I have the privilege of speaking this week at a conference focusing on the words of St. Paul to St. Timothy: “The aim of our charge is love that issues from a pure heart and a good conscience and a sincere faith” (1 Tim. 1:5). Hosted by the Association of Confessional Evangelical Lutheran Congregations (ACELC), the aim of the conference is to confess positively the love that is ours in Christ Jesus, with which we in turn love God and one another.
As Dr. Luther and other pastors have preached on this text, genuine love (agape) – which derives and flows from the Holy Triune God according to His very Nature and Being – is not possible for us poor sinners except by His grace toward us in the Gospel. It is the Word of the Gospel, the forgiveness of sins, which purifies our hearts, comforts and renews our consciences, and obtains in us a sincere faith and confidence in the Father, Son, and Holy Spirit.

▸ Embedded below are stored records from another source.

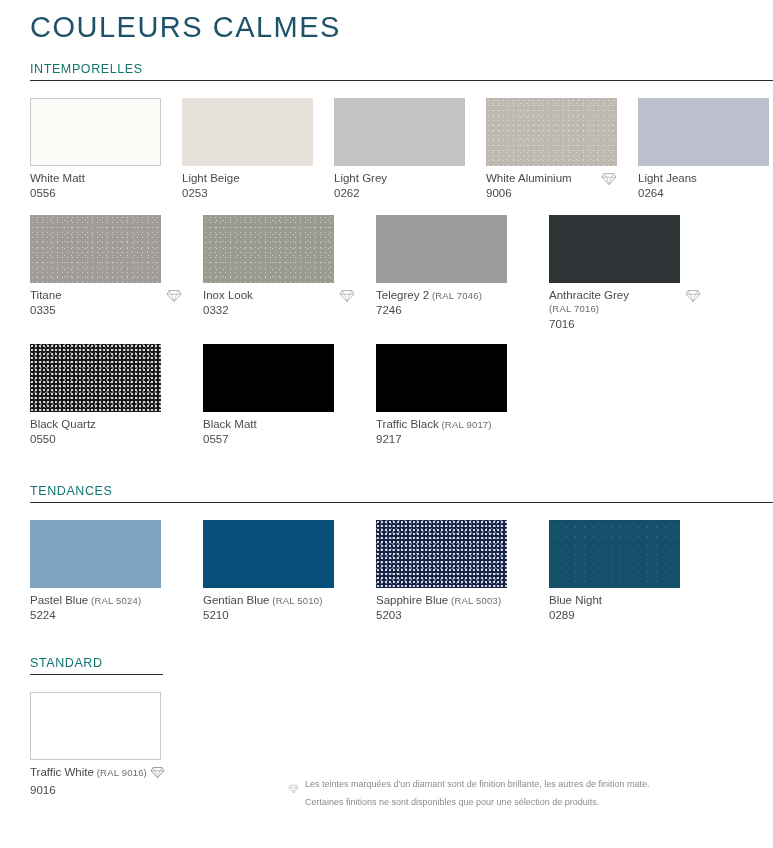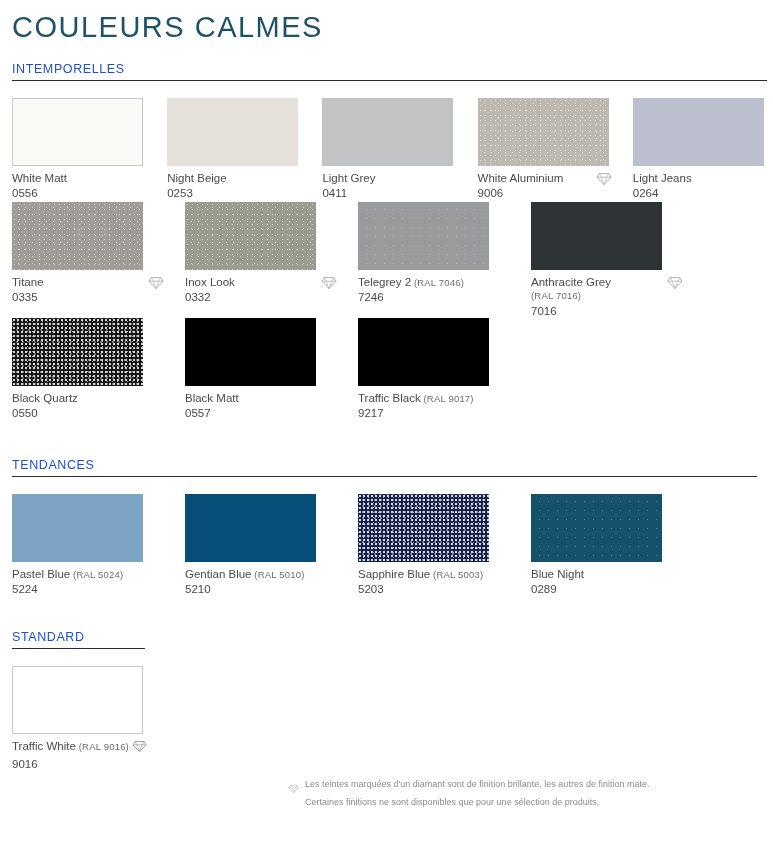--- a/index.html
+++ b/index.html
@@ -14,7 +14,7 @@
     position: relative;
   }
 
-  .page { padding: 0 6px; }
+  .page { padding: 0 24px; }
 
   
   .page-title {

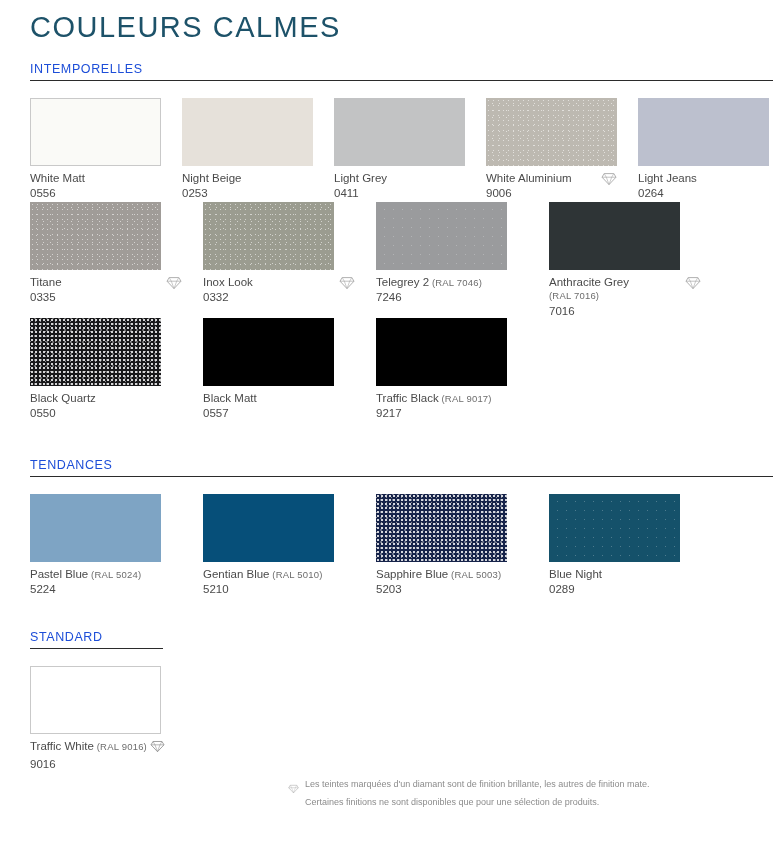--- a/index.html
+++ b/index.html
@@ -37,7 +37,7 @@
   .section-title {
     font-size: 12.5px;
     letter-spacing: 0.6px;
-    color: #1d4ed8;
+    color: #0f766e;
     display: block;
     padding-bottom: 3px;
   }

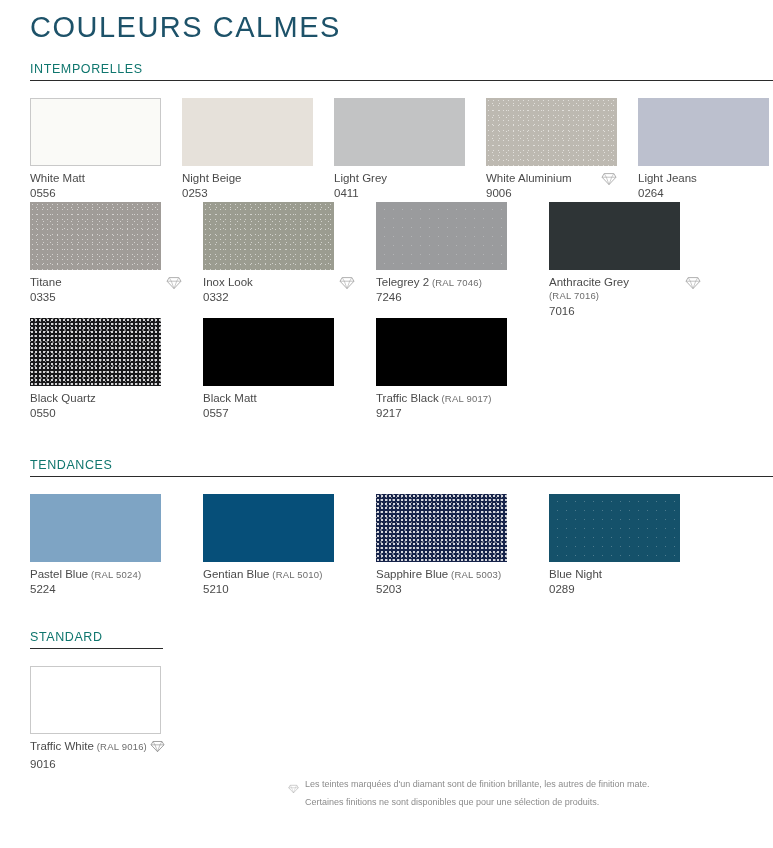--- a/index.html
+++ b/index.html
@@ -184,7 +184,7 @@
       <div class="swatch-cell">
         <div class="swatch-chip" style="background: rgb(230, 225, 218);"></div>
         <div class="swatch-caption">
-          <span class="caption-line">Night Beige</span>
+          <span class="caption-line">Light Beige</span>
           <span class="swatch-code">0253</span>
         </div>
       </div>

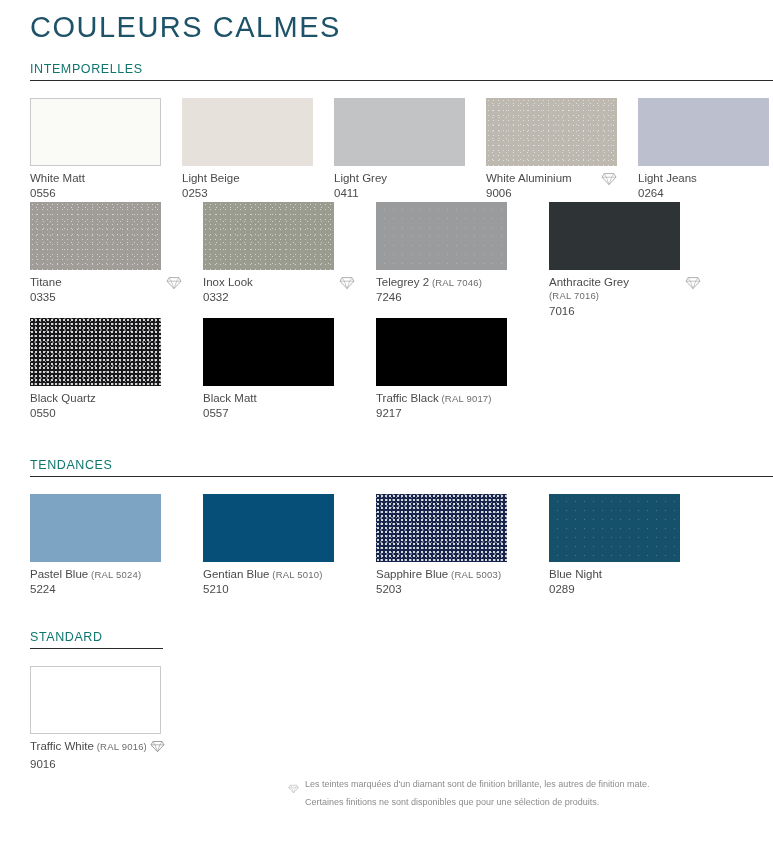--- a/index.html
+++ b/index.html
@@ -192,7 +192,7 @@
         <div class="swatch-chip" style="background: rgb(194, 195, 196);"></div>
         <div class="swatch-caption">
           <span class="caption-line">Light Grey</span>
-          <span class="swatch-code">0411</span>
+          <span class="swatch-code">0262</span>
         </div>
       </div>
       <div class="swatch-cell">

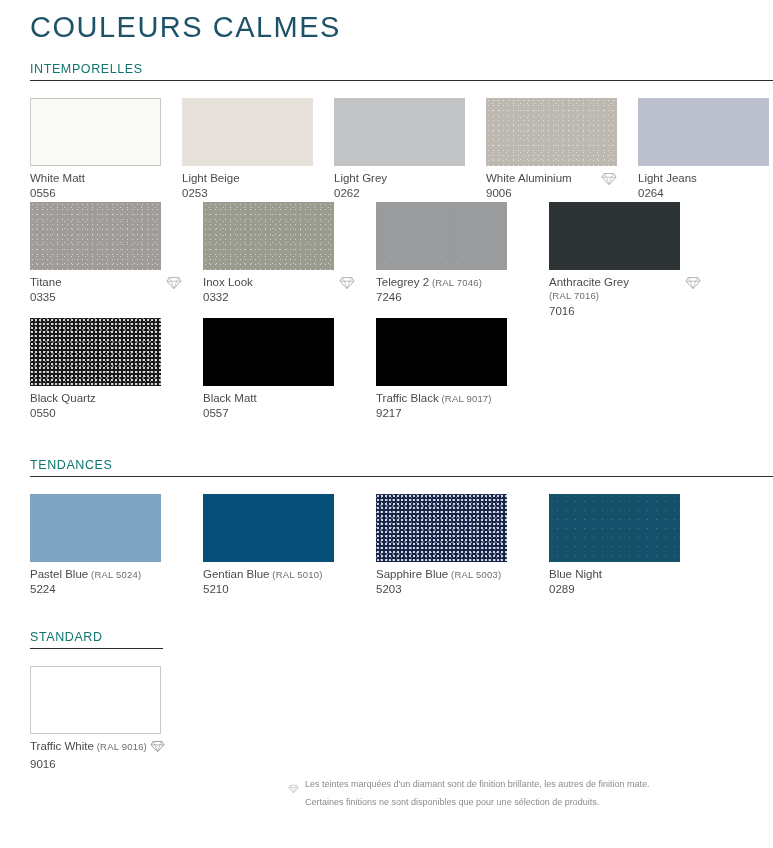--- a/index.html
+++ b/index.html
@@ -55,7 +55,7 @@
     display: flex;
     gap: 21px;
     padding-left: 6px;
-    margin-top: 0;
+    margin-top: 13px;
   }
   .swatch-row.first { margin-top: 17px; }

Thus do we fear, love, and trust in God above all things; and thus do we begin to live and love as He first loves us.
For my part at the conference, I was assigned to speak specifically on a “good conscience,” and I have found that to be an engaging and thought-provoking topic. A “good conscience” is more than an instinctive moral sense of right and wrong. Biblically and theologically speaking, it is to know ourselves and our works rightly, as God does – not “instinctively,” but on the basis of His Word, His Law and His Gospel. His Word of Truth reveals to us what is good and right and true, what is His good and acceptable Will, and who and what we are created and given to be – by His grace through faith in Christ Jesus. So does the Word inform and instruct our consciences, first of all to know our sin for what it is in the light of His Law, and then also to know and believe His free and full forgiveness of all our sins and our righteousness of faith in Christ Jesus, whom the Holy Spirit lays upon our hearts through the Gospel.
So, then, in order for us to have and retain a good conscience, and for it to function rightly, it is above all necessary that we continue to hear and learn His Word and the preaching of it: Not only for information and knowledge of the Truth, but also and especially unto repentance and faith in the forgiveness of sins.
For us who are called and ordained to be preachers and teachers of the Word, it is all the more necessary to listen to and learn from the Word of God in Christ Jesus. Then we are able to comfort consciences to the glory of His Holy Name. And it is from such consciences that both we and our hearers love Him and each other in His Name, in gratitude for His Love toward us, and from pure hearts of faith set free from the bondage of sin, death, the devil, and hell. Christ be praised for this glorious liberty of heart, mind, body, soul, and spirit, which we have in Him!